Against the far wall was an empty stage, flanked by two wall-length banners. Finley had created both for the symposium and they were overtly gendered, with great painted waves of fuchsia, red, and hot pink that formed the shape of breasts.

One banner read, “It’s my body,” and that may as well have been the phrase that defined the symposium. Questions (and declarations) of bodily autonomy—freedom from the Man, men in general, and exclusionary vestiges of dated forms of feminism—pervaded the event. It was a full day talks, salons, and performances, and yet it was just one part of “100 Years | 100 Women,” which will continue in May with presentations of artworks commissioned by female-identifying and non-binary artists, of which a prominent few were announced today. 

(In total, the initiative is commissioning 100 artists. Ten New York–based cultural institutions, including the Park Avenue Armory and its lead partner, National Black Theatre, the Metropolitan Museum of Art, the Apollo Theater in Harlem, and New York University, were enlisted to select them.)

During the big announcement, the Armory’s program director, Avery Hoffman, explained that the event was held to ponder “the successes and failures of the feminist movement in the past 100 years.” The crowd roared back: “Mm-hmm!”

Finley, who was there talking with representatives of another symposium partner, the experimental theater group, La MaMa, was named as one of the Armory’s chosen artists. The multidisciplinary group spans dance, visual arts, literature, music, and photography, and includes Sama Alshaibi, Murielle Borst-Tarrant/Safe Harbors Indigenous Collective, Ebony Noelle Golden, Chanon Judson, L’Rain, Toshi Reagon, Jaime Sunwoo, and Sahar Ullah. 

After the announcement, visitors were invited to browse the salon. The Armory’s artist-in residence, vocalist Sara Serpa, presented her suite Recognition, which made use of found footage from her family archives in Portugal and Angola, original soundscapes, and texts by the revolutionary Amílcar Cabral. Down the hall, the National Sawdust presented its Forward Music project, which featured commissioned pieces from female composers, including Angélica Negrón and Shelley Washington. Paola Prestini’s cello composition was overlaid with distorted soundbites from an interview between Susan Sontag and a male journalist who repeatedly interrupted her.

There were talks to attend, too, and they focused on art, activism, theater, and suffrage.
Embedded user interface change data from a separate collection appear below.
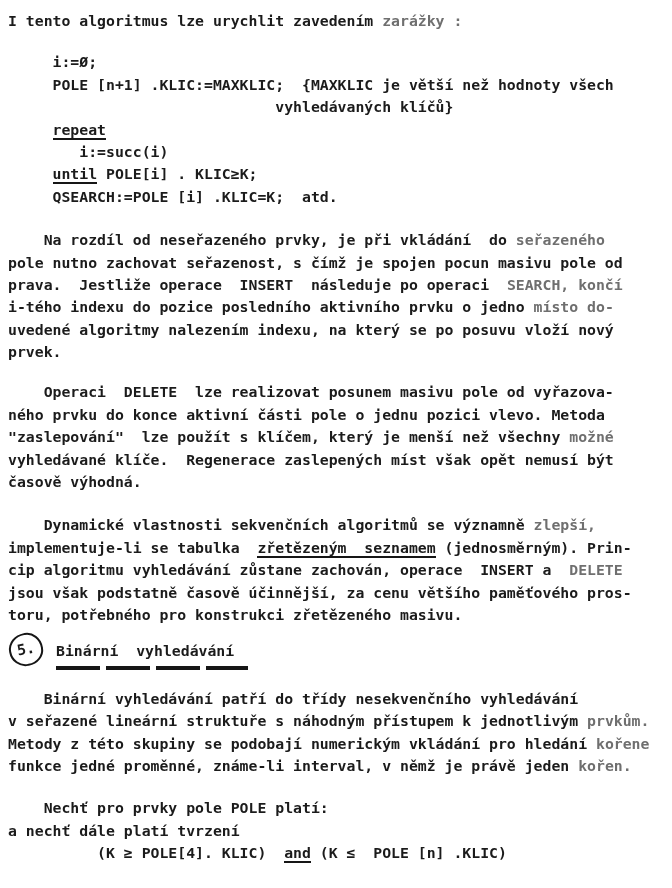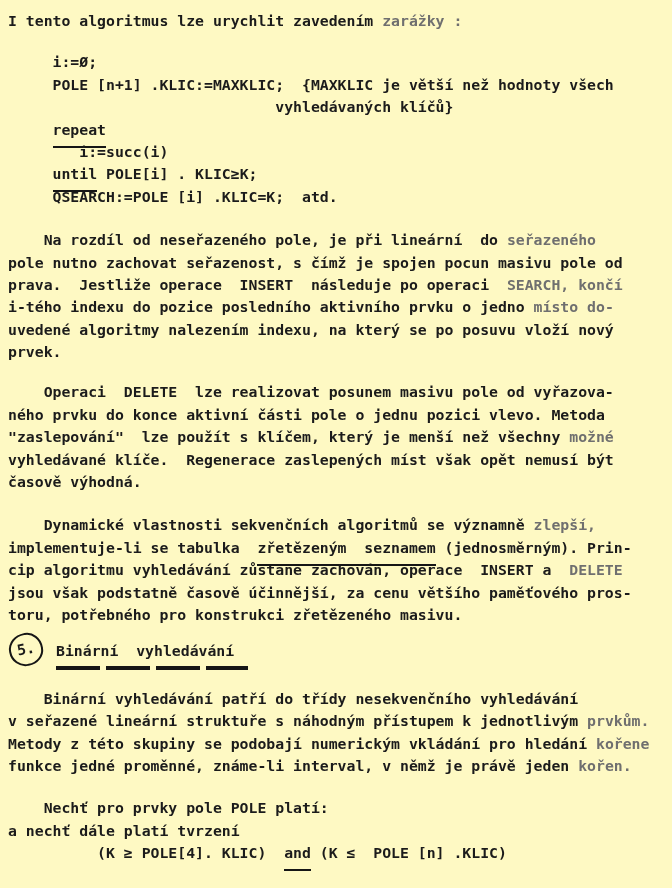--- a/index.html
+++ b/index.html
@@ -5,37 +5,37 @@
   html,body{margin:0;padding:0;}
   body{
     background:#e8e8e6;
     font-family:"DejaVu Sans Mono","Liberation Mono",monospace;
   }
   .page{
     position:relative;
     width:672px;
     height:888px;
     margin:0 auto;
-    background:#fef9c3;
+    background:#ffffff;
     color:#1b1b1b;
     overflow:hidden;
     box-sizing:border-box;
     padding:8px 4px 0 8px;
     font-size:14.8px;
     font-weight:bold;
     line-height:22.4px;
     letter-spacing:0;
   }
   .line{
     white-space:pre;
     height:22.4px;
   }
   .u{
     border-bottom:2px solid #161616;
-    padding-bottom:8px;
+    padding-bottom:0px;
   }
   .f{
     color:#6f6f6f;
   }
   .block-intro{margin-top:2px;}
   .block-code{margin-top:19px;}
   .block-para1{margin-top:21px;}
   .block-para2{margin-top:18px;}
   .block-para3{margin-top:21px;}
   .block-heading{position:relative;margin-top:14px;padding-left:48px;}
@@ -74,21 +74,21 @@
       <div class="block block-code">
         <div class="line"><span>     i:=Ø;</span></div>
         <div class="line"><span>     POLE [n+1] .KLIC:=MAXKLIC;  {MAXKLIC je větší než hodnoty všech</span></div>
         <div class="line"><span>                              vyhledávaných klíčů}</span></div>
         <div class="line"><span>     </span><span class="u">repeat</span></div>
         <div class="line"><span>        i:=succ(i)</span></div>
         <div class="line"><span>     </span><span class="u">until</span><span> POLE[i] . KLIC≥K;</span></div>
         <div class="line"><span>     QSEARCH:=POLE [i] .KLIC=K;  atd.</span></div>
       </div>
       <div class="block block-para1">
-        <div class="line"><span>    Na rozdíl od neseřazeného pole, je při lineární  do </span><span class="f">seřazeného</span></div>
+        <div class="line"><span>    Na rozdíl od neseřazeného prvky, je při vkládání  do </span><span class="f">seřazeného</span></div>
         <div class="line"><span>pole nutno zachovat seřazenost, s čímž je spojen pocun masivu pole od</span></div>
         <div class="line"><span>prava.  Jestliže operace  INSERT  následuje po operaci  </span><span class="f">SEARCH, končí</span></div>
         <div class="line"><span>i-tého indexu do pozice posledního aktivního prvku o jedno </span><span class="f">místo do-</span></div>
         <div class="line"><span>uvedené algoritmy nalezením indexu, na který se po posuvu vloží nový</span></div>
         <div class="line"><span>prvek.</span></div>
       </div>
       <div class="block block-para2">
         <div class="line"><span>    Operaci  DELETE  lze realizovat posunem masivu pole od vyřazova-</span></div>
         <div class="line"><span>ného prvku do konce aktivní části pole o jednu pozici vlevo. Metoda</span></div>
         <div class="line"><span>"zaslepování"  lze použít s klíčem, který je menší než všechny </span><span class="f">možné</span></div>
There was, for example, “Public Art & Citizenship,” which explored the potential for art in the public sphere to champion equity. The talk’s most memorable moment occurred during a discussion of the installation of Faith Ringgold’s searing painting American People Series #20: Die (1967) beside Pablo Picasso’s Les Demoiselles d’Avignon (1907) at the nearby Museum of Modern Art.

Curator Jessica Bell Brown, speaking with artist Zoë Buckman and Kemi Ilesanmi, the director of the New York nonprofit the Laundromat Project, considered the juxtaposition of a black woman’s vision of racial violence and Picasso’s depiction of erotic, exoticized women. 

“Across the two paintings, there are stories of modernism and representations of race, social hierarchies, and gender,” Bell, who was recently named an associate curator of contemporary art at the Baltimore of Art, said. The pairing will surely offend some audiences, she added, but “we learn in moments of discomfort.”

As Brown pointed out, some level of discomfort may not be fun, but it is necessary. Finley echoed these ideas, saying that, in the process, spaces where art, gender, and violence are discussed openly could result. “Eating together, making art together,” Finley said, beside the painted tables, which were strewn with complimentary clementines. “We should have more spaces like this.”